Structured diff data:
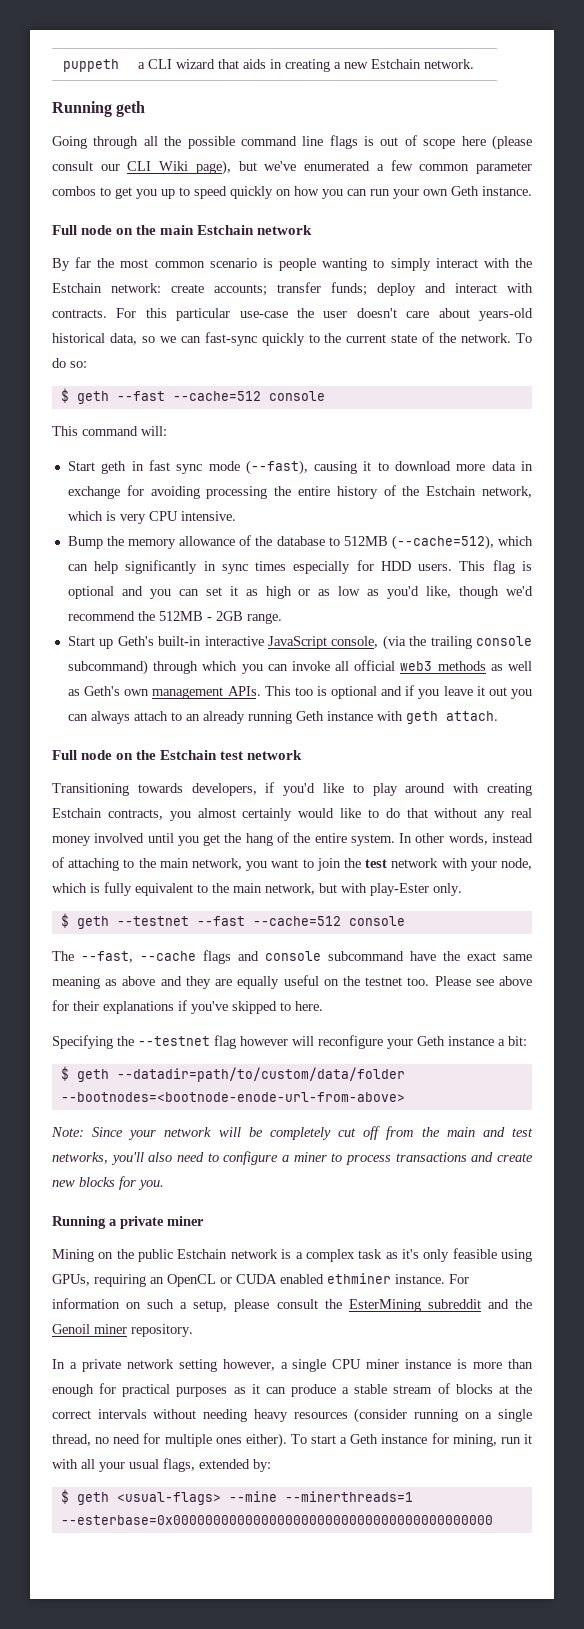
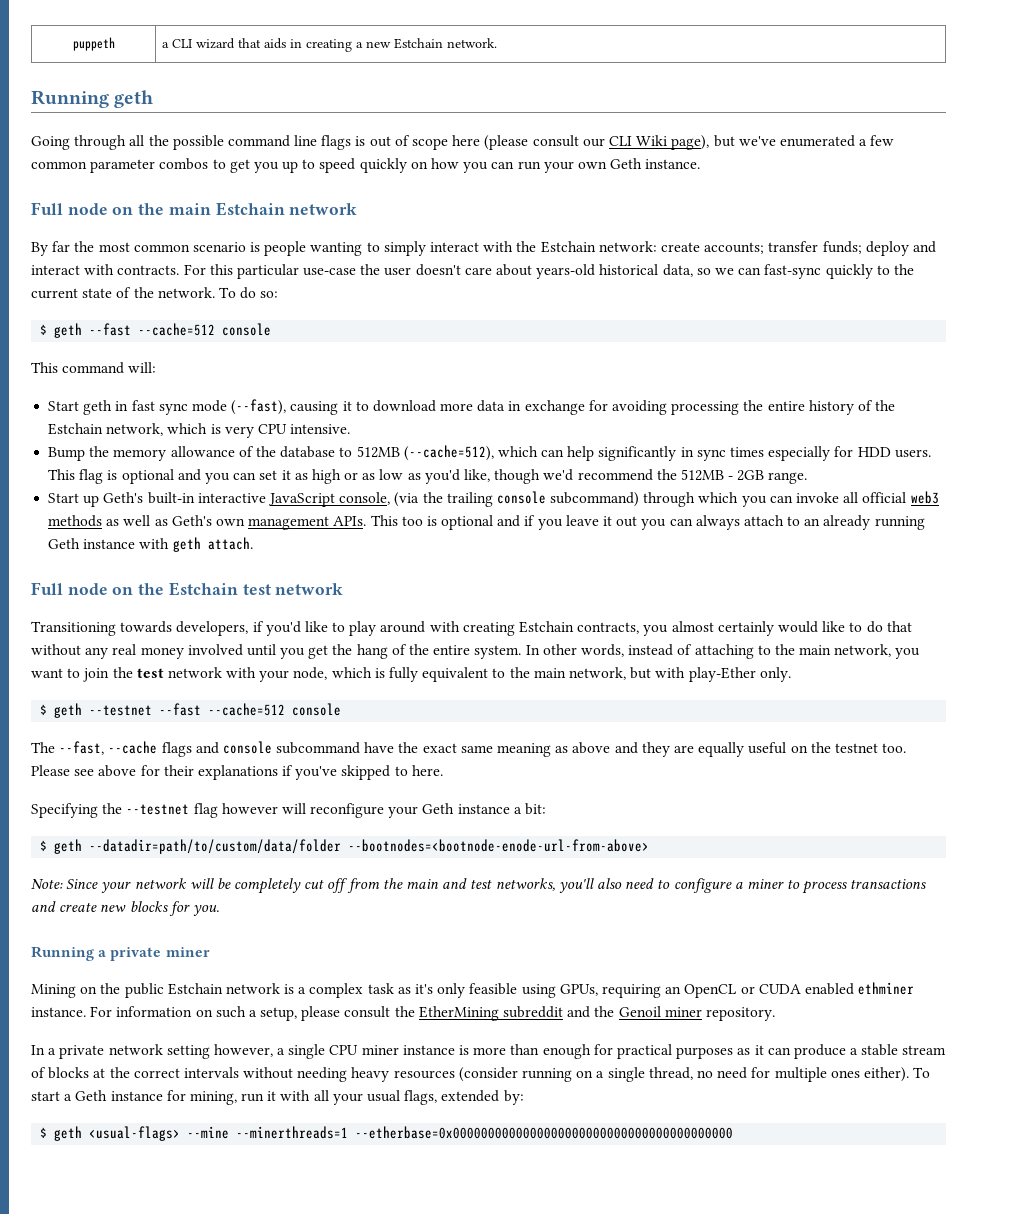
[370,883,429,896] play-Ester -> [688,667,756,682] play-Ether
[348,1299,421,1312] EsterMining -> [418,1006,499,1021] EtherMining
[60,1515,493,1525] --esterbase=0x0000000000000000000000000000000000000000 -> [355,1126,734,1139] --etherbase=0x0000000000000000000000000000000000000000

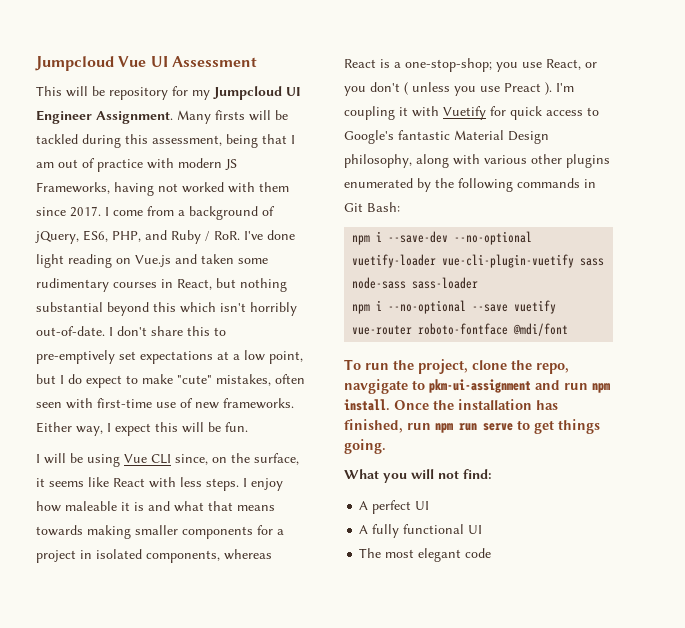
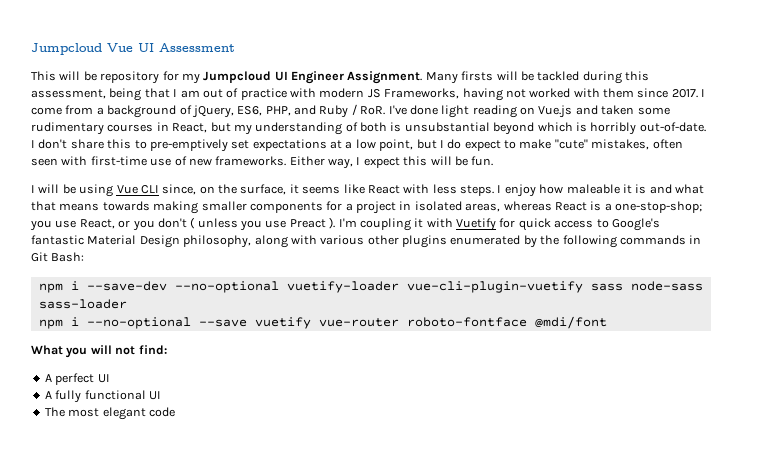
[240,278,287,292] [36,302,246,316] nothing substantial beyond this which isn't -> [233,122,587,135] my understanding of both is unsubstantial beyond which is
[146,550,220,563] components, -> [465,203,501,212] areas,
[344,359,569,374] [344,379,610,394] [344,399,558,411] [344,419,600,434] [344,439,386,454] // To run the project, clone the repo, navgigate to pkm-ui-assignment and run npm install. Once the installation has finished, run npm run serve to get things going. -> (607, 322) none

Problem description
The output is the data above, repeated exactly, with pictures omitted.

Written answer
[370,883,429,896] play-Ester -> [688,667,756,682] play-Ether
[348,1299,421,1312] EsterMining -> [418,1006,499,1021] EtherMining
[60,1515,493,1525] --esterbase=0x0000000000000000000000000000000000000000 -> [355,1126,734,1139] --etherbase=0x0000000000000000000000000000000000000000

[240,278,287,292] [36,302,246,316] nothing substantial beyond this which isn't -> [233,122,587,135] my understanding of both is unsubstantial beyond which is
[146,550,220,563] components, -> [465,203,501,212] areas,
[344,359,569,374] [344,379,610,394] [344,399,558,411] [344,419,600,434] [344,439,386,454] // To run the project, clone the repo, navgigate to pkm-ui-assignment and run npm install. Once the installation has finished, run npm run serve to get things going. -> (607, 322) none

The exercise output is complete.